それでも、俺が普段食っている料理よりも何倍も美味しかった。
「何が起こってるんだ?」
食事を終えたら、段々と頭に血が通い、思考がはっきりとしてくる。この非現実的な状況を現実的事象として理解しようとする。
「なら、これか」
俺は食事に使ったナイフを手に取って、指にあてがう。先ほどの脛の痛みも食事の味も記憶が見せた虚構かもしれない。俺はまだこれが夢である可能性を疑っている。
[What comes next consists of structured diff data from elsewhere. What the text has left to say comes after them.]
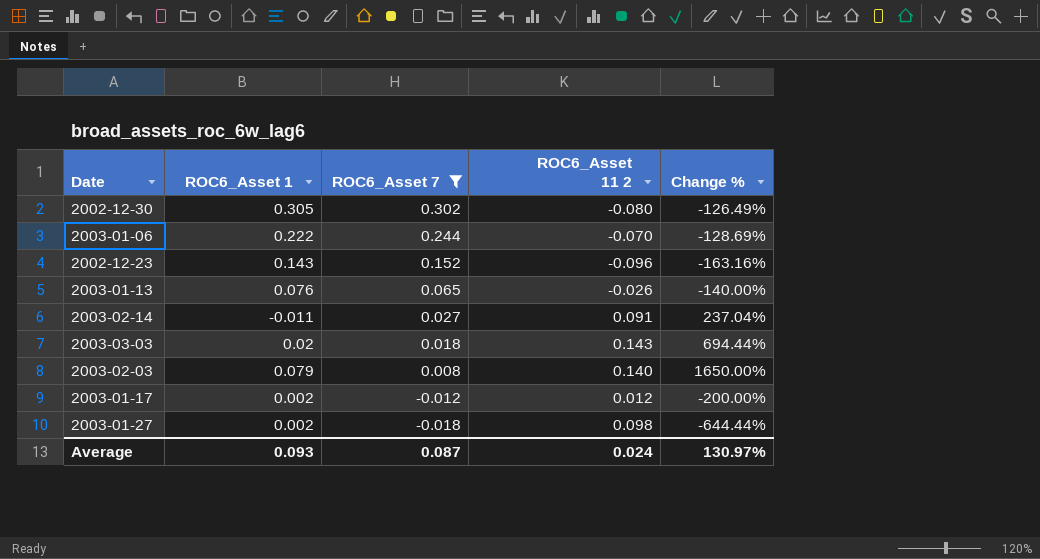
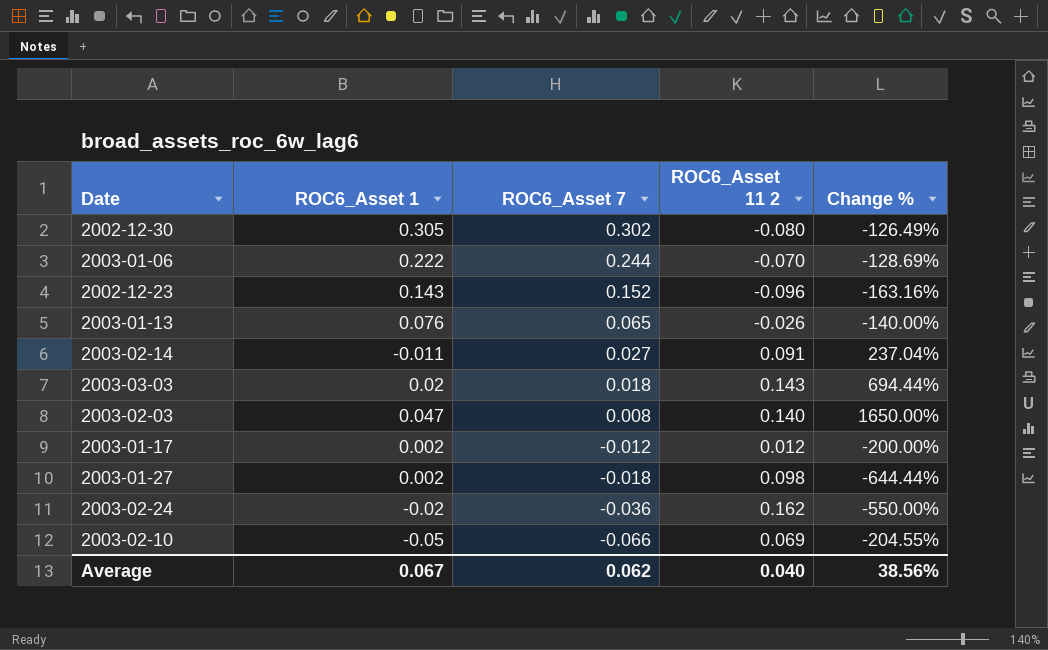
filter: ROC6_Asset 7 >= -0.018 -> none
2003-02-03 | ROC6_Asset 1: 0.079 -> 0.047
Average | ROC6_Asset 1: 0.093 -> 0.067
Average | ROC6_Asset 7: 0.087 -> 0.062
Average | ROC6_Asset 11 2: 0.024 -> 0.040
Average | Change %: 130.97% -> 38.56%

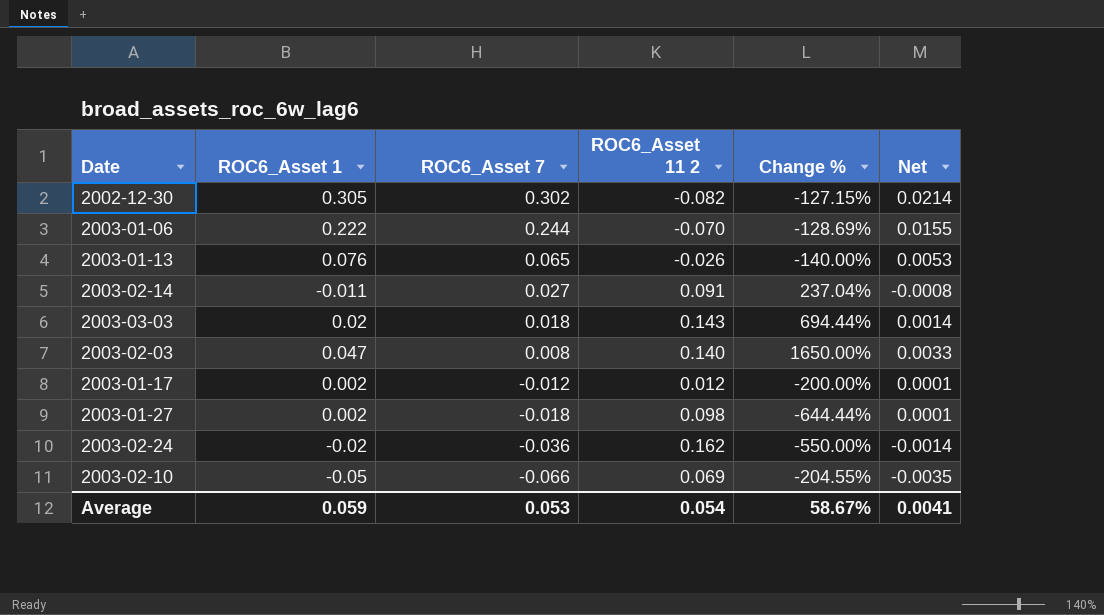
column Net | formula: none -> [ROC6_Asset 1] * 0.07
row 2002-12-23: 0.143 | 0.152 | -0.096 | -163.16% -> none
2002-12-30 | ROC6_Asset 11 2: -0.080 -> -0.082
2002-12-30 | Change %: -126.49% -> -127.15%
Average | ROC6_Asset 1: 0.067 -> 0.059
Average | ROC6_Asset 7: 0.062 -> 0.053
Average | ROC6_Asset 11 2: 0.040 -> 0.054
Average | Change %: 38.56% -> 58.67%

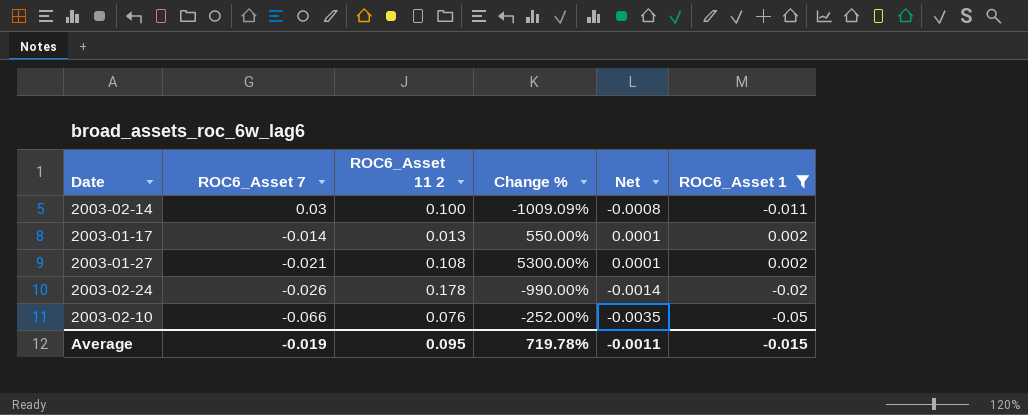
filter: none -> ROC6_Asset 1 <= 0.002
column Change % | formula: ([ROC6_Asset 11 2] - [ROC6_Asset 7]) / [ROC6_Asset 7] -> ([ROC6_Asset 11 2] - [ROC6_Asset 1]) / [ROC6_Asset 1]
column ROC6_Asset 1 | position: 2 -> 6
2003-02-14 | ROC6_Asset 7: 0.027 -> 0.03
2003-02-14 | ROC6_Asset 11 2: 0.091 -> 0.100
2003-01-17 | ROC6_Asset 7: -0.012 -> -0.014
2003-01-17 | ROC6_Asset 11 2: 0.012 -> 0.013
2003-01-27 | ROC6_Asset 7: -0.018 -> -0.021
2003-01-27 | ROC6_Asset 11 2: 0.098 -> 0.108
2003-02-24 | ROC6_Asset 7: -0.036 -> -0.026
2003-02-24 | ROC6_Asset 11 2: 0.162 -> 0.178
2003-02-10 | ROC6_Asset 11 2: 0.069 -> 0.076
Average | ROC6_Asset 7: 0.053 -> -0.019
Average | ROC6_Asset 11 2: 0.054 -> 0.095
Average | Change %: 58.67% -> 719.78%
Average | Net: 0.0041 -> -0.0011
Average | ROC6_Asset 1: 0.059 -> -0.015

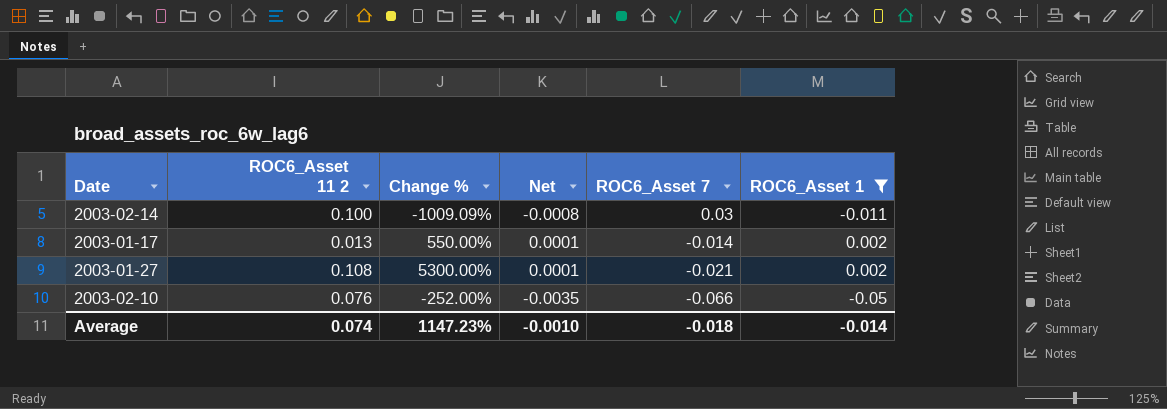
column ROC6_Asset 7 | position: 2 -> 5
row 2003-02-24: -0.026 | 0.178 | -990.00% | -0.0014 | -0.02 -> none
Average | ROC6_Asset 11 2: 0.095 -> 0.074
Average | Change %: 719.78% -> 1147.23%
Average | Net: -0.0011 -> -0.0010
Average | ROC6_Asset 7: -0.019 -> -0.018
Average | ROC6_Asset 1: -0.015 -> -0.014

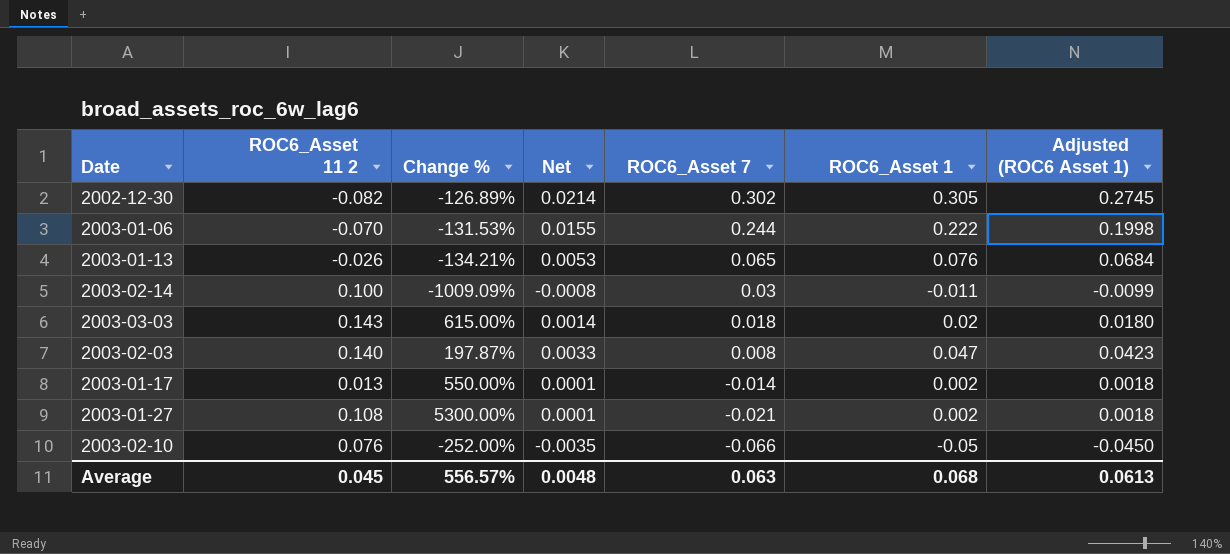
filter: ROC6_Asset 1 <= 0.002 -> none
column Adjusted (ROC6 Asset 1) | formula: none -> [ROC6_Asset 1] * 0.9
Average | ROC6_Asset 11 2: 0.074 -> 0.045
Average | Change %: 1147.23% -> 556.57%
Average | Net: -0.0010 -> 0.0048
Average | ROC6_Asset 7: -0.018 -> 0.063
Average | ROC6_Asset 1: -0.014 -> 0.068

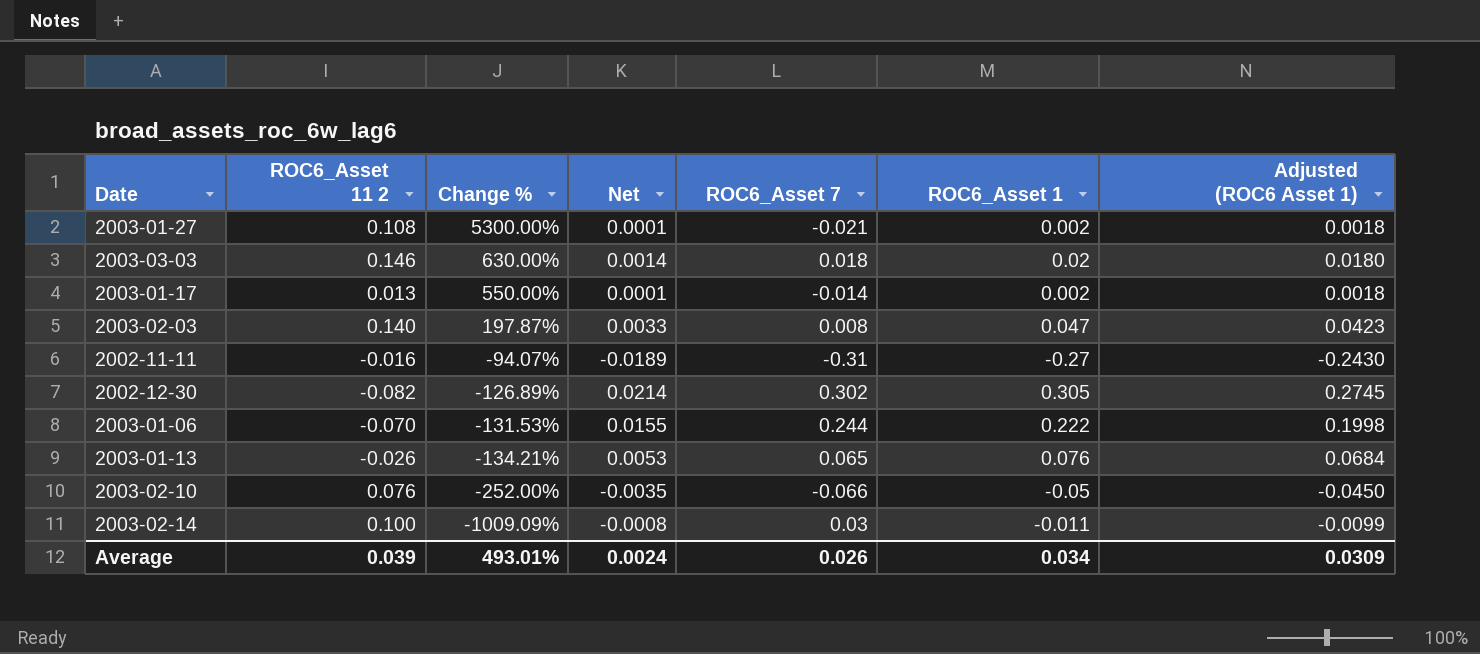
row order: ROC6_Asset 7 descending -> Change % descending
2003-03-03 | ROC6_Asset 11 2: 0.143 -> 0.146
2003-03-03 | Change %: 615.00% -> 630.00%
row 2002-11-11: none -> -0.016 | -94.07% | -0.0189 | -0.31 | -0.27 | -0.2430
Average | ROC6_Asset 11 2: 0.045 -> 0.039
Average | Change %: 556.57% -> 493.01%
Average | Net: 0.0048 -> 0.0024
Average | ROC6_Asset 7: 0.063 -> 0.026
Average | ROC6_Asset 1: 0.068 -> 0.034
Average | Adjusted (ROC6 Asset 1): 0.0613 -> 0.0309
なら、現実で感じたことのない痛みをこの身体に与えればいい。ステーキを切るかのように指にナイフを切り込ます。
「ぐっ!」
痛い。凄く痛いがこれも虚構かもしれない。包丁で指を切ったことぐらいあるからな。だから、早く目を覚ませ早く目を覚ませ早く目を覚ませ!
「ひぃ!何をしてるんですか!?」
先程とは違う、あどけなさが残った少女に取り押さえられた。俺の指はまだ繋がっている。流れ出る血は"これは現実だ"といわんばかりに白のテーブルクロスを朱で染める。
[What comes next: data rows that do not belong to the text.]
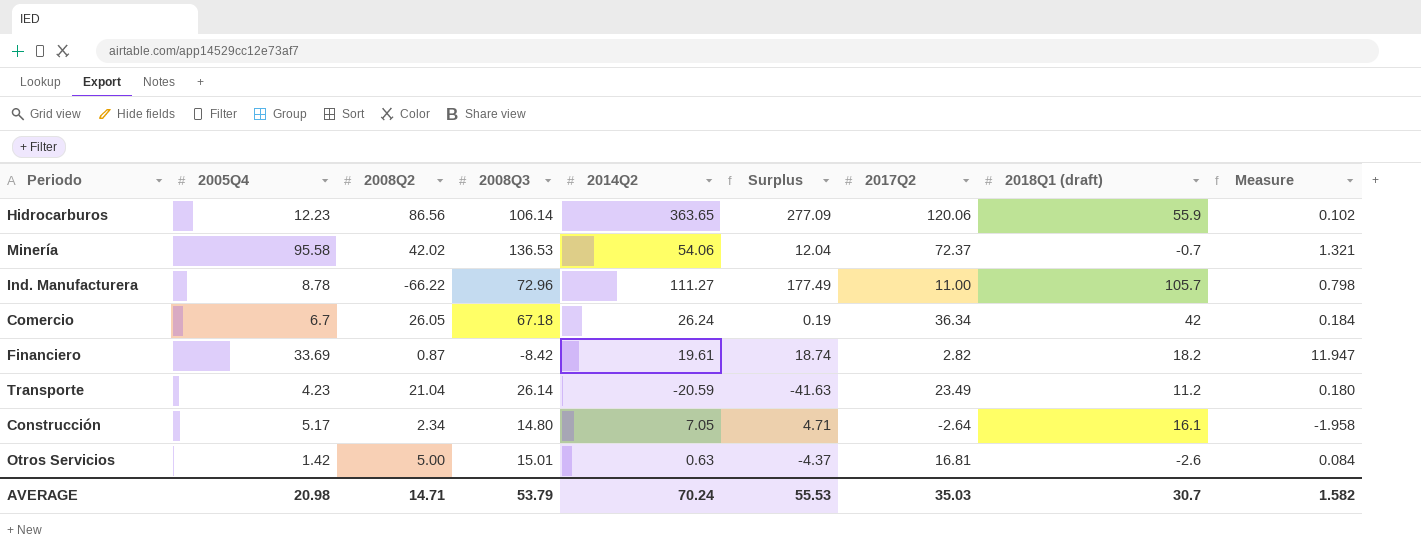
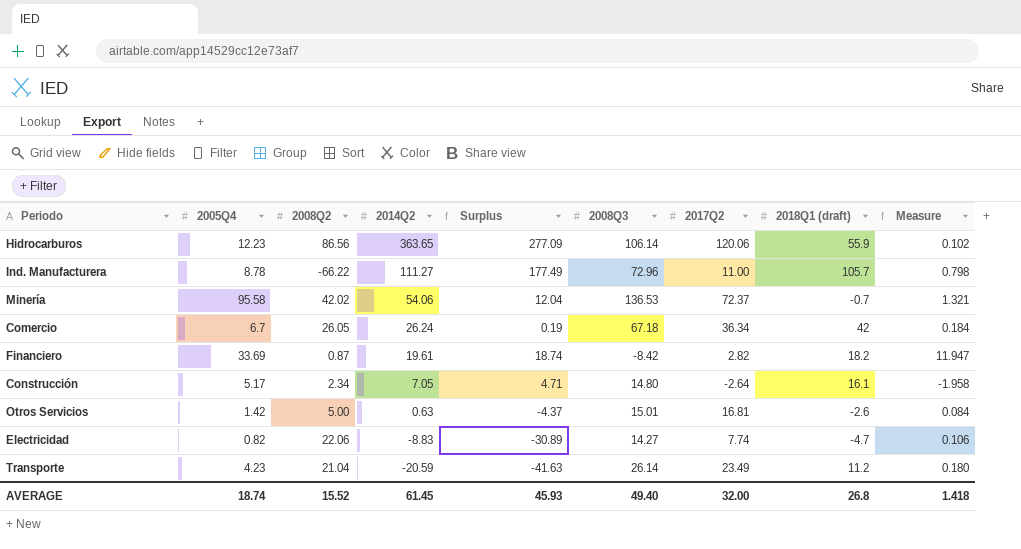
row order: none -> 2014Q2 descending
column 2008Q3 | position: 4 -> 6
row Electricidad: none -> 0.82 | 22.06 | -8.83 | -30.89 | 14.27 | 7.74 | -4.7 | 0.106
AVERAGE | 2005Q4: 20.98 -> 18.74
AVERAGE | 2008Q2: 14.71 -> 15.52
AVERAGE | 2014Q2: 70.24 -> 61.45
AVERAGE | Surplus: 55.53 -> 45.93
AVERAGE | 2008Q3: 53.79 -> 49.40
AVERAGE | 2017Q2: 35.03 -> 32.00
AVERAGE | 2018Q1 (draft): 30.7 -> 26.8
AVERAGE | Measure: 1.582 -> 1.418

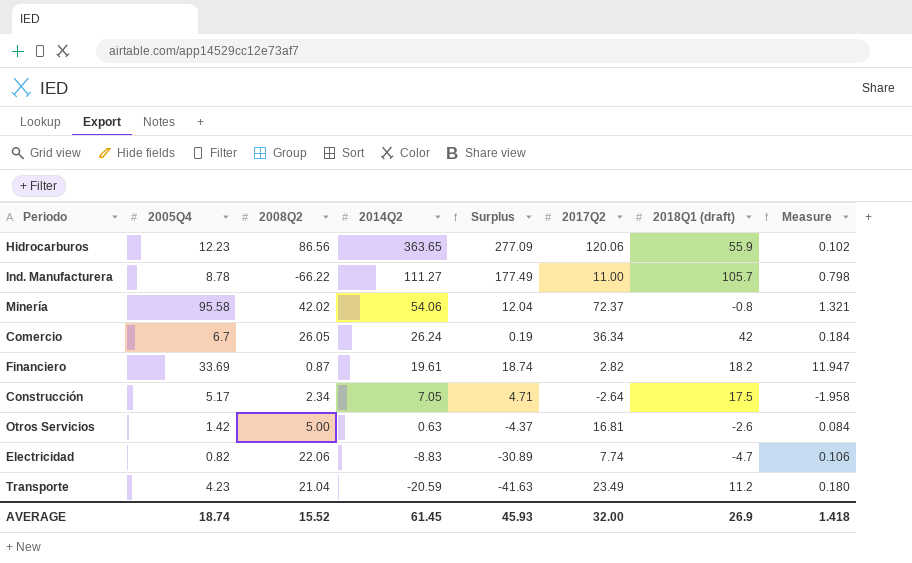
column 2008Q3 | position: 6 -> none
Minería | 2018Q1 (draft): -0.7 -> -0.8
Construcción | 2018Q1 (draft): 16.1 -> 17.5
AVERAGE | 2018Q1 (draft): 26.8 -> 26.9

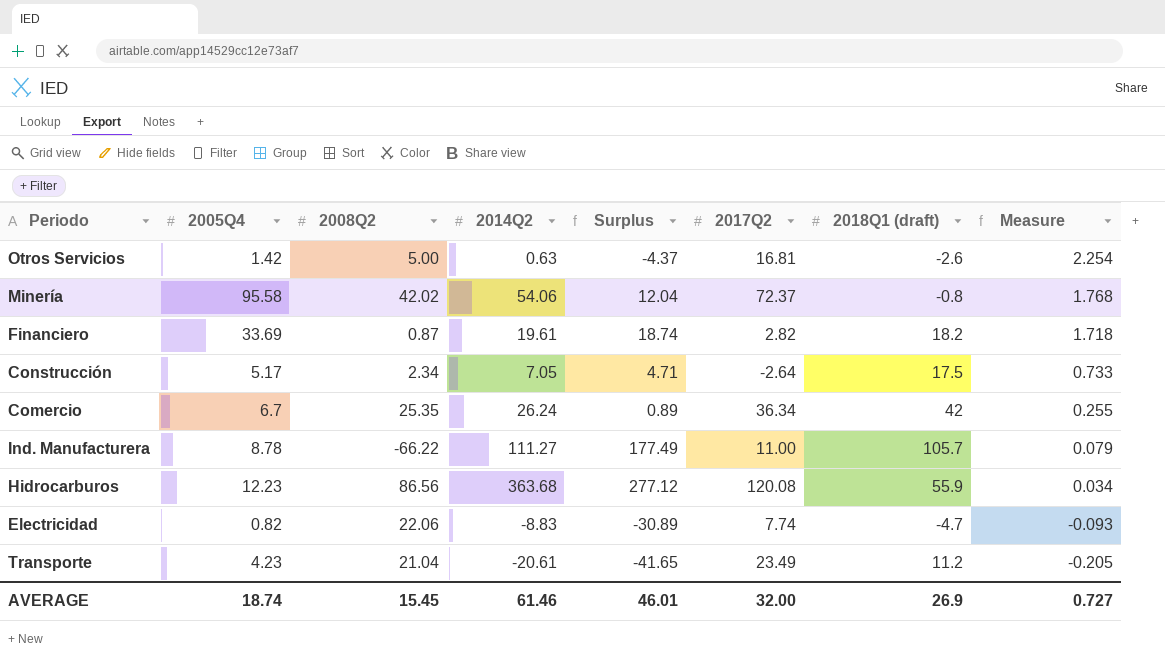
row order: 2014Q2 descending -> Measure descending
column Measure | formula: [2005Q4] / [2017Q2] -> [2005Q4] / [2014Q2]
Comercio | 2008Q2: 26.05 -> 25.35
Comercio | Surplus: 0.19 -> 0.89
Hidrocarburos | 2014Q2: 363.65 -> 363.68
Hidrocarburos | Surplus: 277.09 -> 277.12
Hidrocarburos | 2017Q2: 120.06 -> 120.08
Transporte | 2014Q2: -20.59 -> -20.61
Transporte | Surplus: -41.63 -> -41.65
AVERAGE | 2008Q2: 15.52 -> 15.45
AVERAGE | 2014Q2: 61.45 -> 61.46
AVERAGE | Surplus: 45.93 -> 46.01
AVERAGE | Measure: 1.418 -> 0.727

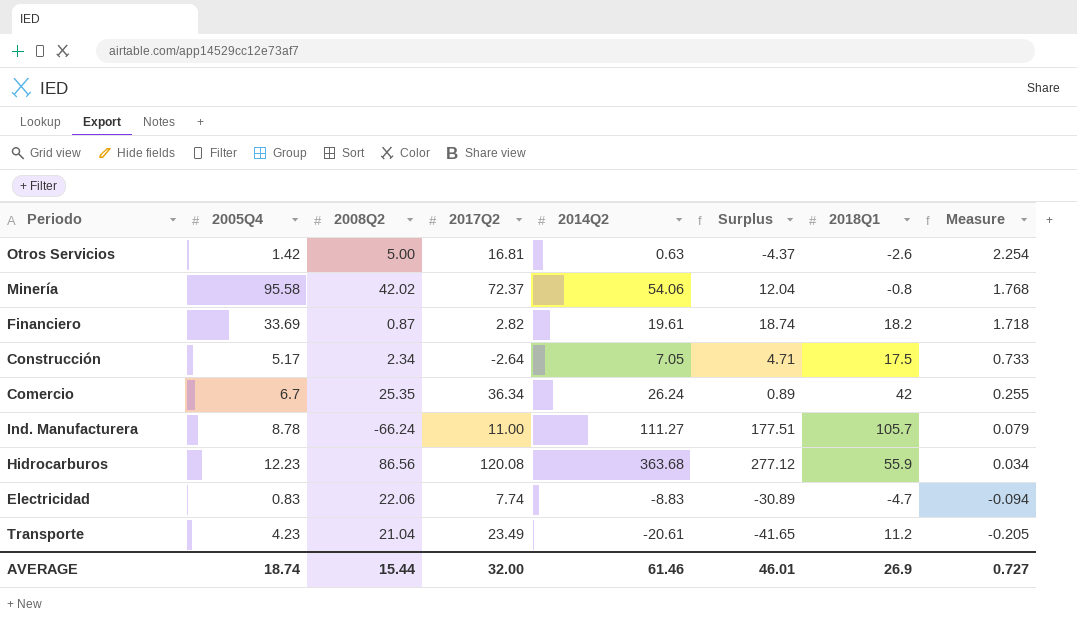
column 2017Q2 | position: 6 -> 4
column name: 2018Q1 (draft) -> 2018Q1
Ind. Manufacturera | 2008Q2: -66.22 -> -66.24
Ind. Manufacturera | Surplus: 177.49 -> 177.51
Electricidad | 2005Q4: 0.82 -> 0.83
Electricidad | Measure: -0.093 -> -0.094
AVERAGE | 2008Q2: 15.45 -> 15.44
「確かに貴方様の境遇には同情しますけどこんなことされると私達従者の生活が終わるんですよ!」
彼女の怒号は今の俺には響かない。それよりも重い事実が俺にのし掛かっているから。食事のときからなんとなく、察しはついていた。俺は何者かに転生したんじゃないかって。でも、そんな非現実的なことが起きるはずがない。だから、夢だと思った。夢であって欲しかった。俺に他人の人生を背負うほどの覚悟はないから。
「まったく、天下のオルネーソ家からこんなのが産まれるなんて、公爵様もお気の毒に」
廊下から聞こえる嘲笑と侮蔑。ディード様、オルネーソ家。その二つの言葉が俺の脳内で何度も反芻される。
「俺は、ディード・オルネーソか。あの失敗作の」
「お気を!確かに!狂っちゃいました!?」
俺の脳内処理は既に許容量を越えている。少女は何かを訴えかけているが何も聞こえない。闇は徐々に視界を蝕み、やがて意識さえも喰い尽くした。